The question then turned to one of execution. The end to end tests were initially set up to address the difficulty of testing locally with all the necessary AWS service dependencies. While some might propose refactoring our systems to allow for injecting fake test dependencies we tend to take a more pragmatic approach to testing that doesn’t require abstracting away our underlying services just so we can test. This does blur the line between a unit and an integration test but we find it gives us higher code coverage with less time spent writing tests. 5 years ago we had no other options than to test directly against AWS services. Thankfully things have progressed since then.

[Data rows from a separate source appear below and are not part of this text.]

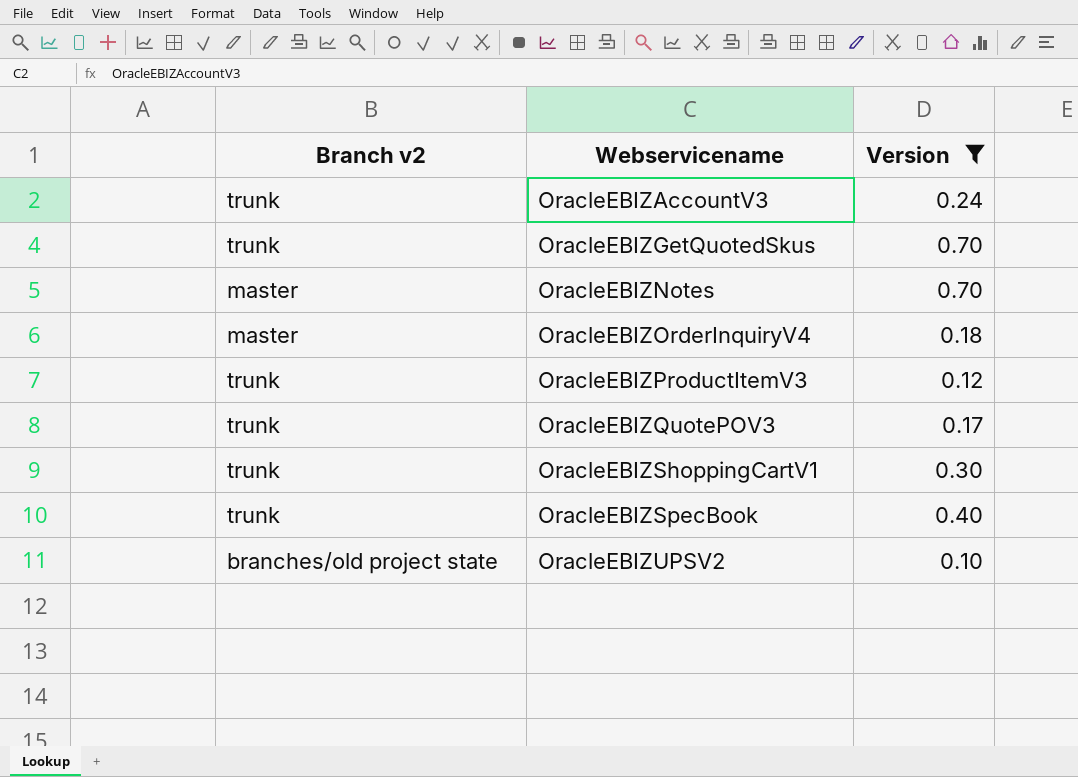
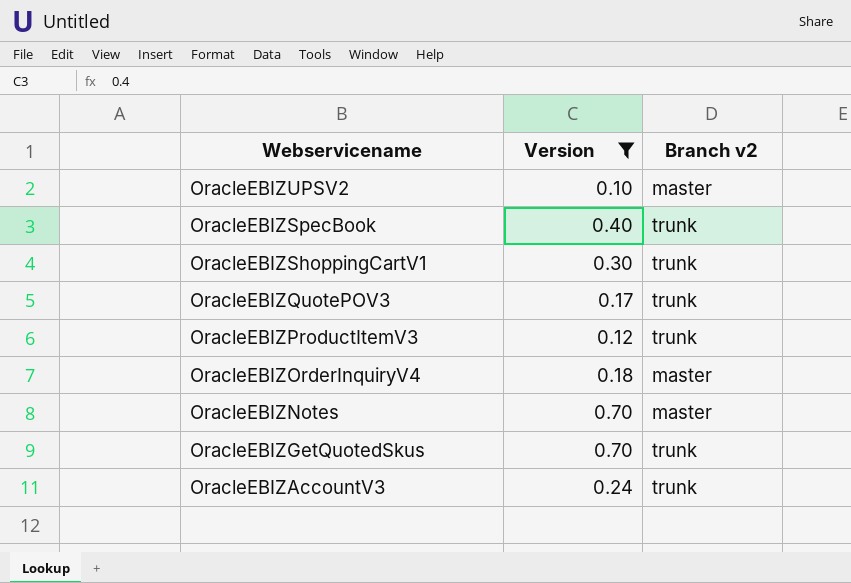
row order: Webservicename ascending -> Webservicename descending
column Branch v2 | position: 1 -> 3
OracleEBIZUPSV2 | Branch v2: branches/old project state -> master

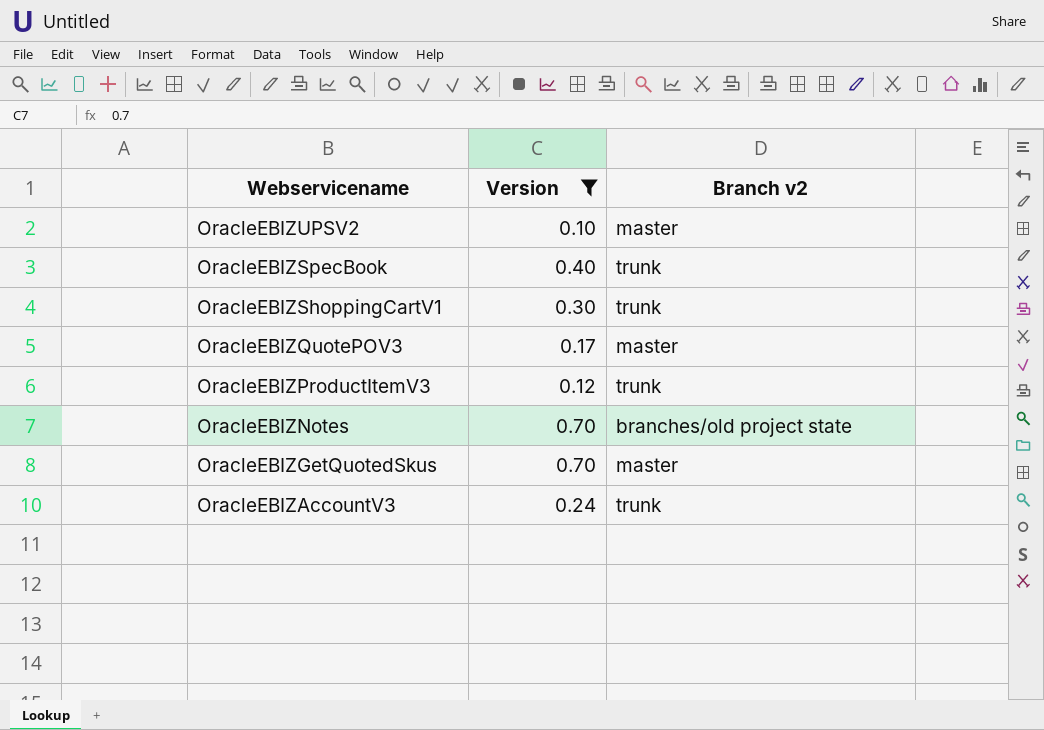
row OracleEBIZOrderInquiryV4: 0.18 | master -> none
OracleEBIZQuotePOV3 | Branch v2: trunk -> master
OracleEBIZNotes | Branch v2: master -> branches/old project state
OracleEBIZGetQuotedSkus | Branch v2: trunk -> master

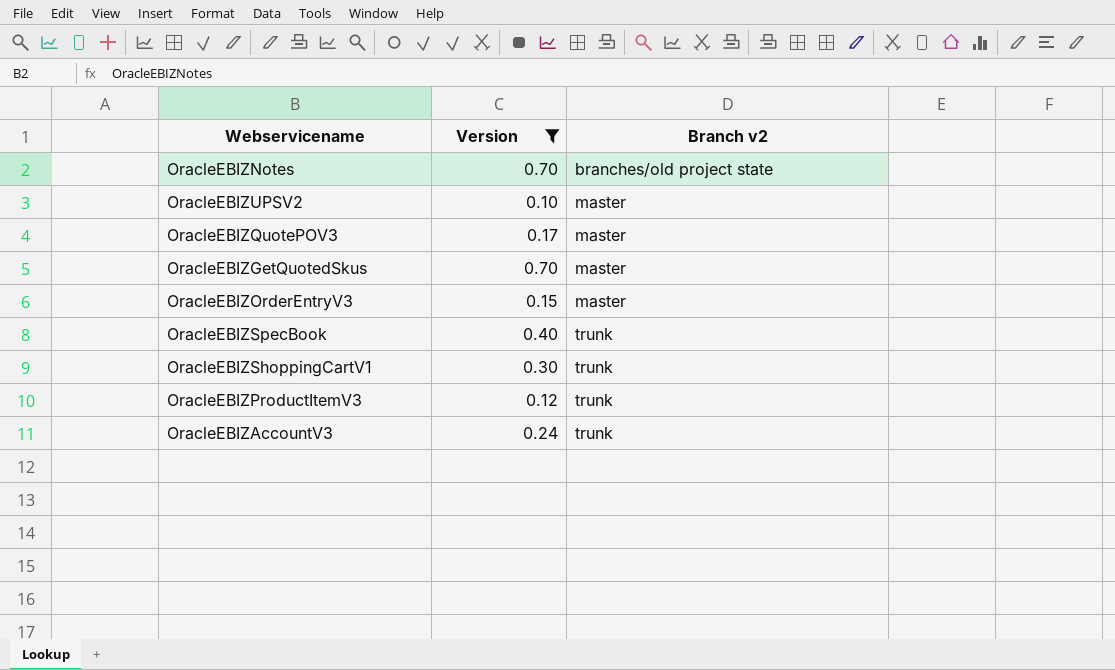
row order: Webservicename descending -> Branch v2 ascending
row OracleEBIZOrderEntryV3: none -> 0.15 | master

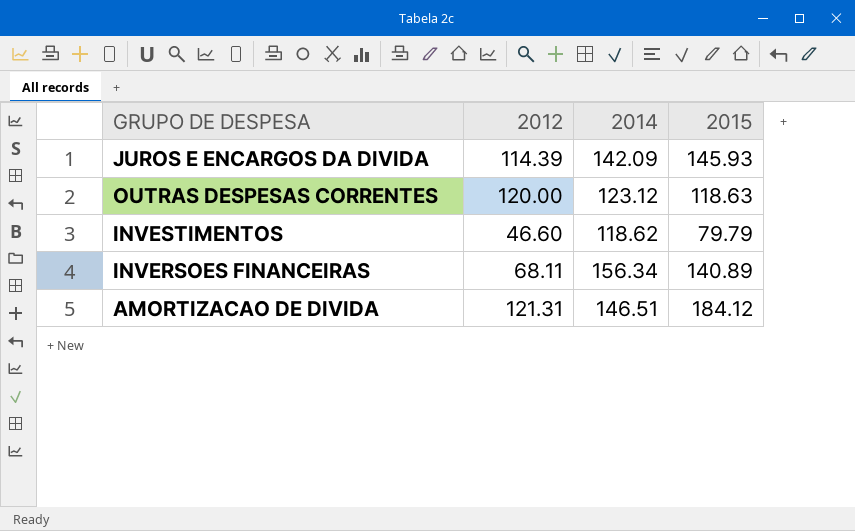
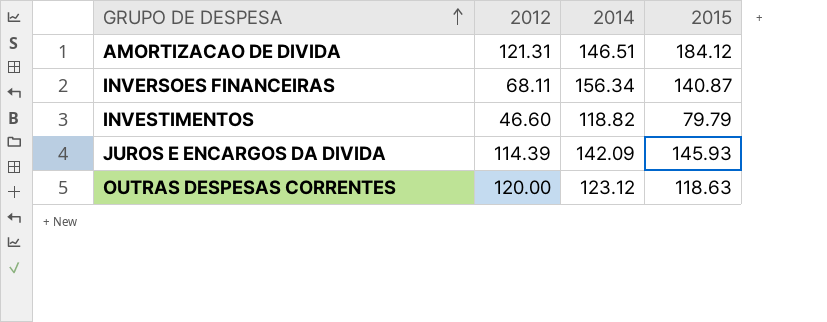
row order: none -> GRUPO DE DESPESA ascending
INVERSOES FINANCEIRAS | 2015: 140.89 -> 140.87
INVESTIMENTOS | 2014: 118.62 -> 118.82

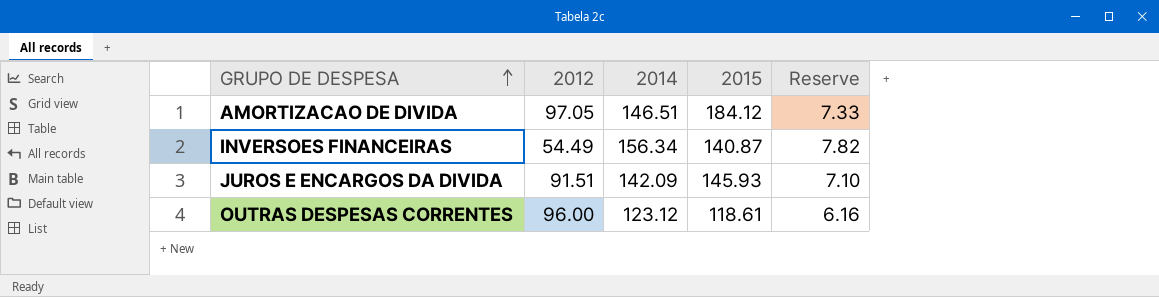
column Reserve | formula: none -> [2014] * 0.05
row INVESTIMENTOS: 46.60 | 118.82 | 79.79 -> none
AMORTIZACAO DE DIVIDA | 2012: 121.31 -> 97.05
INVERSOES FINANCEIRAS | 2012: 68.11 -> 54.49
JUROS E ENCARGOS DA DIVIDA | 2012: 114.39 -> 91.51
OUTRAS DESPESAS CORRENTES | 2012: 120.00 -> 96.00
OUTRAS DESPESAS CORRENTES | 2015: 118.63 -> 118.61

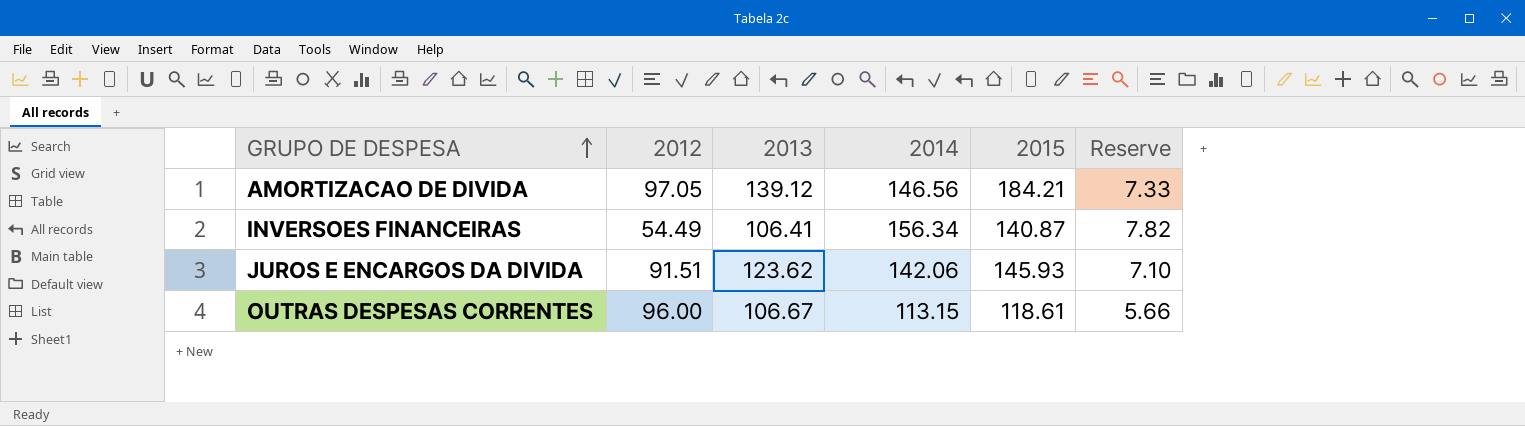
column 2013 | position: none -> 3
AMORTIZACAO DE DIVIDA | 2014: 146.51 -> 146.56
AMORTIZACAO DE DIVIDA | 2015: 184.12 -> 184.21
JUROS E ENCARGOS DA DIVIDA | 2014: 142.09 -> 142.06
OUTRAS DESPESAS CORRENTES | 2014: 123.12 -> 113.15
OUTRAS DESPESAS CORRENTES | Reserve: 6.16 -> 5.66

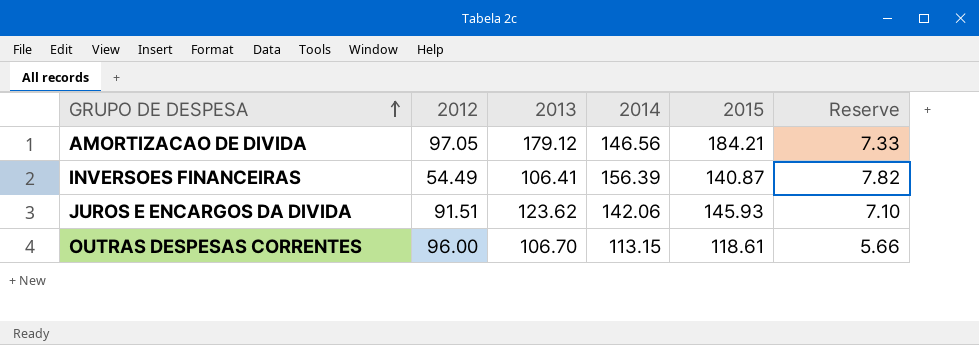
AMORTIZACAO DE DIVIDA | 2013: 139.12 -> 179.12
INVERSOES FINANCEIRAS | 2014: 156.34 -> 156.39
OUTRAS DESPESAS CORRENTES | 2013: 106.67 -> 106.70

At our first hackathon, a small team of engineers built a Docker setup that allowed developers to run the end to end tests on a single laptop. While it served its purpose it was a bit of a pain to setup and even more of a pain to maintain. After struggling with orchestration, networking, and the manic pace of Docker development we came to a simple conclusion. Docker, with all of its idiosyncrasies, was adding more overhead than value to our development process.

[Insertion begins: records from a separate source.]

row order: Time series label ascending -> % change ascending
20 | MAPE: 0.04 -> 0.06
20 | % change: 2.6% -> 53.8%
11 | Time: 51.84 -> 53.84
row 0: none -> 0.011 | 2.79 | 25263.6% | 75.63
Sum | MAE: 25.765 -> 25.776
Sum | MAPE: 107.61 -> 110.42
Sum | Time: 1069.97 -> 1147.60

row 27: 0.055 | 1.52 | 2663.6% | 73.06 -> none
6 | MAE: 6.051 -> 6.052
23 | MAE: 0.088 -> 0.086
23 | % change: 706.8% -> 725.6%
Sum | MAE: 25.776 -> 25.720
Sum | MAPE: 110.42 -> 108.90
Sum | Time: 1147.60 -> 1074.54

However, when you scratched beneath the Docker surface, there was a heart of gold. The crew that built this project had found a whole suite of open-source, stand-alone mocks for a variety of AWS services, and, after some hunting around, we discovered Graham Rhodes from Gilt had written an SBT wrapper for one of them. We quickly jumped on this pattern and ran with it. Graham hadn’t had the time to keep up with the project so we gave it a new home and a few siblings in the form of an SBT wrapper for SQS and for S3.
These SBT plugin projects have a number of significant wins over the previous Docker setup. Once the SBT plugins are integrated into a project they are responsible for downloading their respective mock services. This zero setup configuration is not only super convenient for developers but it also makes it trivial to run in our continuous build system. Additionally, the plugins are designed to hook into the SBT lifecycle. This allows them to be transparently started before the tests begin and spun down after the tests complete. Again, this removes a significant barrier for both developers and the continuous build system. Finally, by removing the pain of the Docker setup, they make testing easier and more enjoyable and that leads to more tests, better code coverage, and improved code quality.
Wrapping Up Loose Ends
With the AWS dependencies settled we turned towards dealing with SQL. Thankfully this is a bit more of a solved problem. We had been slowly migrating over to ScalikeJDBC as our SQL library of choice and their testing support is fantastic. We whipped up a small utility for loading schema and seed data and, after some small tweaks to our SQL queries, settled on H2 for our testing database.
With all of our dependencies taken care of we enabled the integration test support in SBT and were able to move our first end to end test into a locally runnable integration test.
We still have a ways to go to dismantle the end to end tests but we now have a vision for how to get there and a set of tools to help us along the way.